## Work order
Below are some records; quote exactly the lines from the one that contains "white-space: nowrap;" through the one that contains "268px; width: 122px;", inclusive, and no others.

★ ★ ★ ★

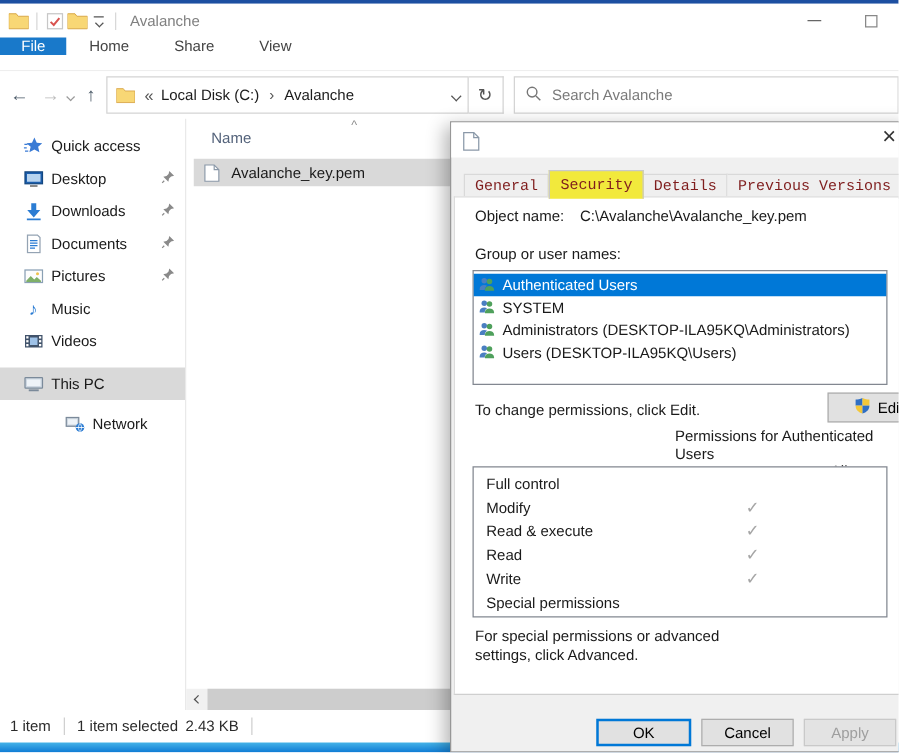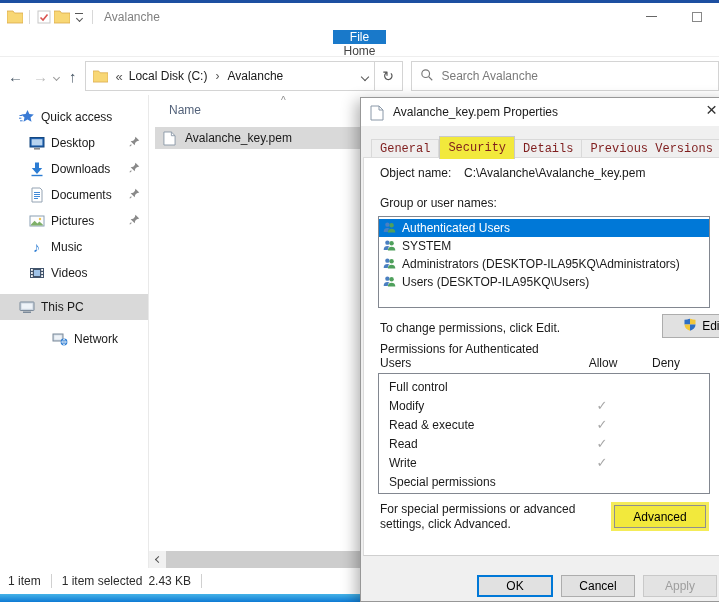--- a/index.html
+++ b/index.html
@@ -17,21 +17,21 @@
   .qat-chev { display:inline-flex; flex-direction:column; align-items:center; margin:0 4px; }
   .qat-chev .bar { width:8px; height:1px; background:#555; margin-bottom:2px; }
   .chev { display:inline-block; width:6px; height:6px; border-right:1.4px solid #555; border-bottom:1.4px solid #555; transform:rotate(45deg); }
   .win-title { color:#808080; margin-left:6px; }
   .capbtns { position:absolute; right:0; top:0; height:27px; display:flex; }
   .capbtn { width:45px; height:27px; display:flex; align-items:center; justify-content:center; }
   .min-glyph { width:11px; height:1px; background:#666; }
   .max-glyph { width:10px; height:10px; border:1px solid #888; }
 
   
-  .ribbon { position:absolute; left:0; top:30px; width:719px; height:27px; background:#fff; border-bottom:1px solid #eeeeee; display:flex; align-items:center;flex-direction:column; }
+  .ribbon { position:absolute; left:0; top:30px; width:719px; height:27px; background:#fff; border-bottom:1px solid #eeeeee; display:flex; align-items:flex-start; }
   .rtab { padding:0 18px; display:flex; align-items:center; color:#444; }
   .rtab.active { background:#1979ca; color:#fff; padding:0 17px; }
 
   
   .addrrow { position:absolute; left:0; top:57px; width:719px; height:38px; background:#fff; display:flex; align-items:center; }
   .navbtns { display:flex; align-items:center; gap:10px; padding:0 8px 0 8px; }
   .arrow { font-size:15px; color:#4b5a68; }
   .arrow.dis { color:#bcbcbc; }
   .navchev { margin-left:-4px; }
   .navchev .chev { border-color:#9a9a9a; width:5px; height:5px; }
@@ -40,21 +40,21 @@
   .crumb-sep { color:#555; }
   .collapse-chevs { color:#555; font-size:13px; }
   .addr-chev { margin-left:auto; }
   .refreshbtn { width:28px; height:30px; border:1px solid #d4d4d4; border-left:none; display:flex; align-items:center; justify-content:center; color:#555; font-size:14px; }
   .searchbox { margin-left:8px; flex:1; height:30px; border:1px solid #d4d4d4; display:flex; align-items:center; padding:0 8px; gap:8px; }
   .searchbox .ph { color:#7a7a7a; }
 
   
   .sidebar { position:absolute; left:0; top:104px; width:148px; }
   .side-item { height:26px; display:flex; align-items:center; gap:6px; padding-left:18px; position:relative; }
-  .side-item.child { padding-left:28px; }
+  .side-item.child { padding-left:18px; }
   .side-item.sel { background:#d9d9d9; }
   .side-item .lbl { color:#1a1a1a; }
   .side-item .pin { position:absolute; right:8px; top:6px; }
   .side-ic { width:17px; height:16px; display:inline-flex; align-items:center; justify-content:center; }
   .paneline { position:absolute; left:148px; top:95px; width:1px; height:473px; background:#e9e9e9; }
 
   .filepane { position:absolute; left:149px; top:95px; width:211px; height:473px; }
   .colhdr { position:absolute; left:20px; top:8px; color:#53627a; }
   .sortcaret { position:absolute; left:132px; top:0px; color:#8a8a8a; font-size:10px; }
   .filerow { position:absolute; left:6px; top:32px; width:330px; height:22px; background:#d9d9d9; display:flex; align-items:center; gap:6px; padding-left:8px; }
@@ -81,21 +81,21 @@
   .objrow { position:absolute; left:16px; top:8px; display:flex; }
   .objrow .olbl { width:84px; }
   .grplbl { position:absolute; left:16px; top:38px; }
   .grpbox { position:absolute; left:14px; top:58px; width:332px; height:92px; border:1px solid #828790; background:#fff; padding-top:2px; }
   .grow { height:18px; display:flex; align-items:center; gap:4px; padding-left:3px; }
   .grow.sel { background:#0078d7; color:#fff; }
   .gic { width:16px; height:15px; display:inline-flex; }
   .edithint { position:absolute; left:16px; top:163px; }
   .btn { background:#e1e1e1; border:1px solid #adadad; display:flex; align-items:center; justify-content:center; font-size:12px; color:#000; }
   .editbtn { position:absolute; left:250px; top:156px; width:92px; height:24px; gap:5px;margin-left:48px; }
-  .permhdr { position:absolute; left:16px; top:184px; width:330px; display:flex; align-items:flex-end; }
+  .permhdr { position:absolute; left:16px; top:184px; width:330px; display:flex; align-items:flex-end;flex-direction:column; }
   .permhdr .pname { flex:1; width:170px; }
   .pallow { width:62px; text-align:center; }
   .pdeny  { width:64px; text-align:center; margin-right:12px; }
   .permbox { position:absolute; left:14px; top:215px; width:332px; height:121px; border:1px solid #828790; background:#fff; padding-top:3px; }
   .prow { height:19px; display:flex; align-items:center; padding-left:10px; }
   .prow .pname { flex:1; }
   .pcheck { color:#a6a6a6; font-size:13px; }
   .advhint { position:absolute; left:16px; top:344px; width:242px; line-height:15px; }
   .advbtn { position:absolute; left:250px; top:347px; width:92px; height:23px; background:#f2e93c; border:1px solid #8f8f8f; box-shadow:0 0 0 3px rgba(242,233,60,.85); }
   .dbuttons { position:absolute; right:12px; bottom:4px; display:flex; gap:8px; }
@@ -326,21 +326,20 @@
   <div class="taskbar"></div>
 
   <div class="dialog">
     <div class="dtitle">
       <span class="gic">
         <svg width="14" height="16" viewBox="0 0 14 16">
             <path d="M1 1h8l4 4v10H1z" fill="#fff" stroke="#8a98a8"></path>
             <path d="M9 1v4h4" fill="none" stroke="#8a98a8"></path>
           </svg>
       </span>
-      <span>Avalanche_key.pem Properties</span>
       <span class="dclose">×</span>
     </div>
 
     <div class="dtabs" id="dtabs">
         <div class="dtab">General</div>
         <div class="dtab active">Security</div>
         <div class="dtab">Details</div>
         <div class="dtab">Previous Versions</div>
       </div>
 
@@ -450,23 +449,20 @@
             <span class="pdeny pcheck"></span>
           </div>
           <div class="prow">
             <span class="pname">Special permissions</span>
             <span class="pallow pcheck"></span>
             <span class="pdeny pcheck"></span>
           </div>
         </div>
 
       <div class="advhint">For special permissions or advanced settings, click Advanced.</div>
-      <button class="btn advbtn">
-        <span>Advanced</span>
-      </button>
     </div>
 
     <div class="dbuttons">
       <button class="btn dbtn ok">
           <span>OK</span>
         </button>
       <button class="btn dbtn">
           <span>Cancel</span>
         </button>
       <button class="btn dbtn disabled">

★ ★ ★ ★

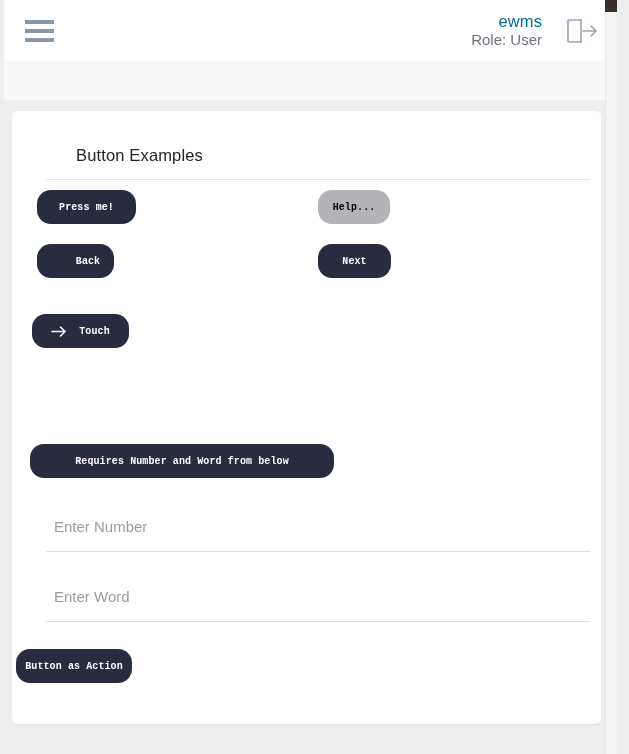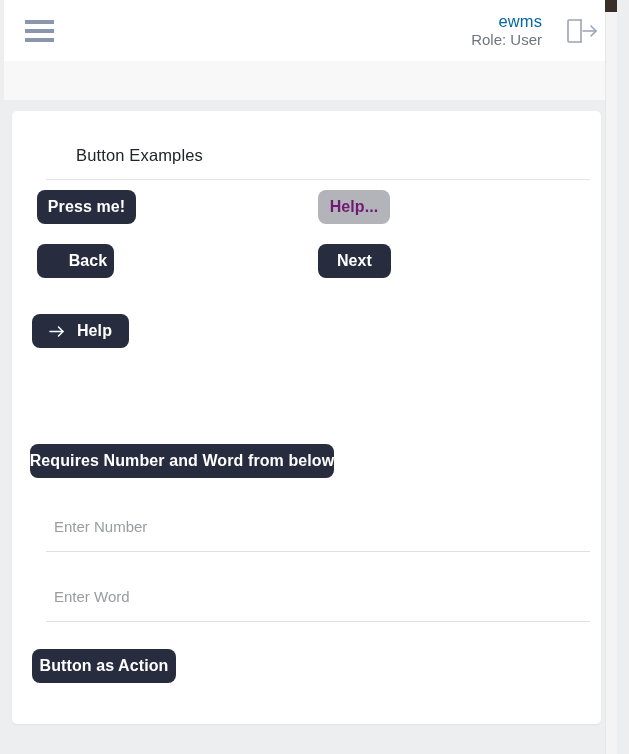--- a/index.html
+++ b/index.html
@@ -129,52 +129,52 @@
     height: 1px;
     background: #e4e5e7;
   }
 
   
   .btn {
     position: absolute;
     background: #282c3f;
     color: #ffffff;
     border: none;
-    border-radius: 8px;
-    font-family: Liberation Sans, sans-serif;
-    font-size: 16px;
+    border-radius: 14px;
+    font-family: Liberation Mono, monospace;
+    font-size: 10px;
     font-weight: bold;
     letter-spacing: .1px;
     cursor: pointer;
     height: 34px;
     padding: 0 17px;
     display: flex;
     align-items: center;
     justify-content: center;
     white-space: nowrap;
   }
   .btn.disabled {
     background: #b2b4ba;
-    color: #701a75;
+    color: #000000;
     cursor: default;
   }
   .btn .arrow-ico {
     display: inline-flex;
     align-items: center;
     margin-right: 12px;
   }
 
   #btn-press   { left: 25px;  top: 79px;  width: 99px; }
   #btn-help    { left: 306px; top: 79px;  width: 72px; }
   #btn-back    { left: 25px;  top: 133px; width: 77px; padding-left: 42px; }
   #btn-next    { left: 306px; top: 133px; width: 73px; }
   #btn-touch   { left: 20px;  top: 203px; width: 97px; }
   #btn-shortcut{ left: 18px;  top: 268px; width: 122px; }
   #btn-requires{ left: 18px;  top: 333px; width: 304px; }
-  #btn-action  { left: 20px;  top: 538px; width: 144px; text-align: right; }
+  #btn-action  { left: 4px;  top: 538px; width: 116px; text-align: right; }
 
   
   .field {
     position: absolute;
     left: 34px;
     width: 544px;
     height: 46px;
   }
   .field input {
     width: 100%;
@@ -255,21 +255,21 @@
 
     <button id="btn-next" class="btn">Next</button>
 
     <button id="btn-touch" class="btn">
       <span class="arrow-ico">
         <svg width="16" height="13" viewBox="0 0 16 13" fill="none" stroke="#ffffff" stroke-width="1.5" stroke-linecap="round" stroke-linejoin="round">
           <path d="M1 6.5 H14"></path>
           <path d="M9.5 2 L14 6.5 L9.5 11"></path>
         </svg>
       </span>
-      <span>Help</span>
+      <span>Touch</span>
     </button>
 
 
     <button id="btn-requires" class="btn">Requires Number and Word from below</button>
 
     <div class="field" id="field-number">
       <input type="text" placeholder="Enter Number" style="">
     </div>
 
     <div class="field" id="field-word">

★ ★ ★ ★

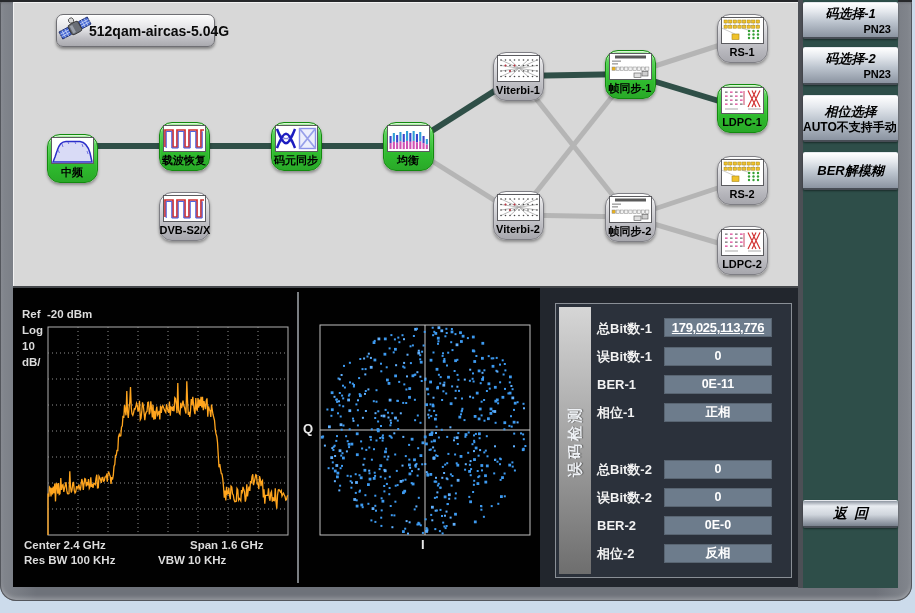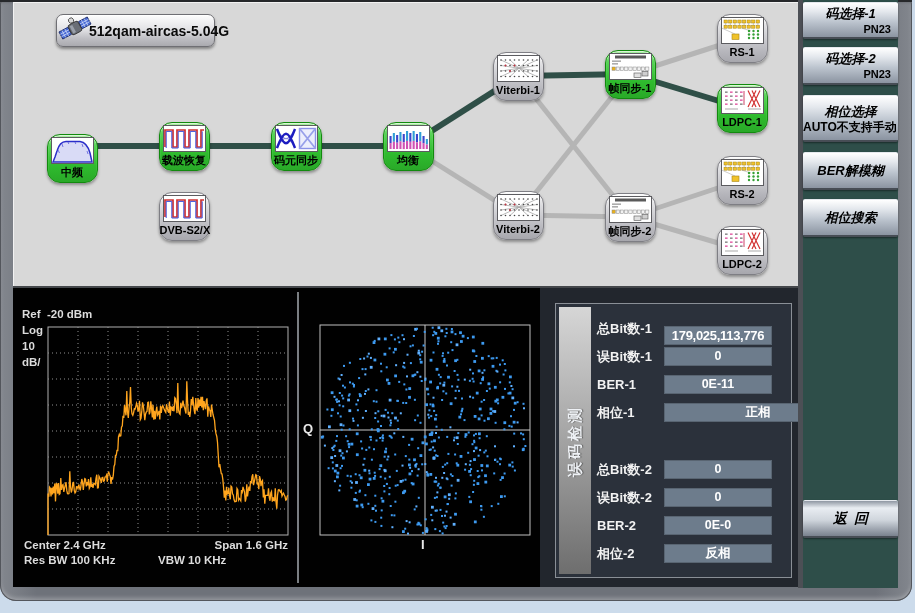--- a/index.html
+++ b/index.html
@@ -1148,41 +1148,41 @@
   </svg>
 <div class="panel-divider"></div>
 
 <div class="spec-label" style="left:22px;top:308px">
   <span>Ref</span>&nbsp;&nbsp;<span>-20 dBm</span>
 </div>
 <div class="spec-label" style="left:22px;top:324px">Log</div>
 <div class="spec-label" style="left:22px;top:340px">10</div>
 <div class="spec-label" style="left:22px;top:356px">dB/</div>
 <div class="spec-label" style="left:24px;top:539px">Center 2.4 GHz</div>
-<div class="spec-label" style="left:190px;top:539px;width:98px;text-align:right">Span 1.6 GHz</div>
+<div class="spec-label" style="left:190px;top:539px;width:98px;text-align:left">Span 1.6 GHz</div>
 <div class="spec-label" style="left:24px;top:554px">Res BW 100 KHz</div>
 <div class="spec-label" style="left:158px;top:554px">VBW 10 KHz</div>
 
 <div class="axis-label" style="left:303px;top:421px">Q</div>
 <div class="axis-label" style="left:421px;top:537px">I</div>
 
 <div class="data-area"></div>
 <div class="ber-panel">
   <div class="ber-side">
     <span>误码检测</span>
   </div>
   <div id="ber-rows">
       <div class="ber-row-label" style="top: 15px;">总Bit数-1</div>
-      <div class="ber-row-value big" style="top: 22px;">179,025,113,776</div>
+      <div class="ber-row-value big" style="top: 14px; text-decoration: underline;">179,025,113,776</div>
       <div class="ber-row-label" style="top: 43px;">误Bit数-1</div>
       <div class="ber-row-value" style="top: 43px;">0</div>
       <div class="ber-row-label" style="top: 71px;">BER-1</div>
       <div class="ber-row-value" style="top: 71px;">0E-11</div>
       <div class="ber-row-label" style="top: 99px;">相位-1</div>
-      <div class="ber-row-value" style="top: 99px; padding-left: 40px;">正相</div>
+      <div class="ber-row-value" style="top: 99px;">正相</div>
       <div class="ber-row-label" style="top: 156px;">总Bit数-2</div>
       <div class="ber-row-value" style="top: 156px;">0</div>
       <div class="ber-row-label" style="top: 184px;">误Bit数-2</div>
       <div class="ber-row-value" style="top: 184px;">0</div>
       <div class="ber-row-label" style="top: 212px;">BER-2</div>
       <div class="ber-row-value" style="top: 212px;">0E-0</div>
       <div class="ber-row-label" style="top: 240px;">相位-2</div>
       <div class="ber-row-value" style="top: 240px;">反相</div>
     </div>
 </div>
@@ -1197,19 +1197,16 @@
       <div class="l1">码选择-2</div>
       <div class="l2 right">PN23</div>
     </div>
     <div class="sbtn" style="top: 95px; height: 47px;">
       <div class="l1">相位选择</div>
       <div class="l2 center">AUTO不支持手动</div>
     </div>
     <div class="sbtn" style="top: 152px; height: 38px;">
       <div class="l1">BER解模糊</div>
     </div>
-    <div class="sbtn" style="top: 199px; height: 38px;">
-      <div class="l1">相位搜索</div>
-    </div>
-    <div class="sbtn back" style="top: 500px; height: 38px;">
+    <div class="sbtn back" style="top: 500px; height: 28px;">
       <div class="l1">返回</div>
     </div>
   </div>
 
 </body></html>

★ ★ ★ ★

## Result for this task
     white-space: nowrap;
   }
   .btn.disabled {
     background: #b2b4ba;
-    color: #701a75;
+    color: #000000;
     cursor: default;
   }
   .btn .arrow-ico {
     display: inline-flex;
     align-items: center;
     margin-right: 12px;
   }
 
   #btn-press   { left: 25px;  top: 79px;  width: 99px; }
   #btn-help    { left: 306px; top: 79px;  width: 72px; }
   #btn-back    { left: 25px;  top: 133px; width: 77px; padding-left: 42px; }
   #btn-next    { left: 306px; top: 133px; width: 73px; }
   #btn-touch   { left: 20px;  top: 203px; width: 97px; }
   #btn-shortcut{ left: 18px;  top: 268px; width: 122px; }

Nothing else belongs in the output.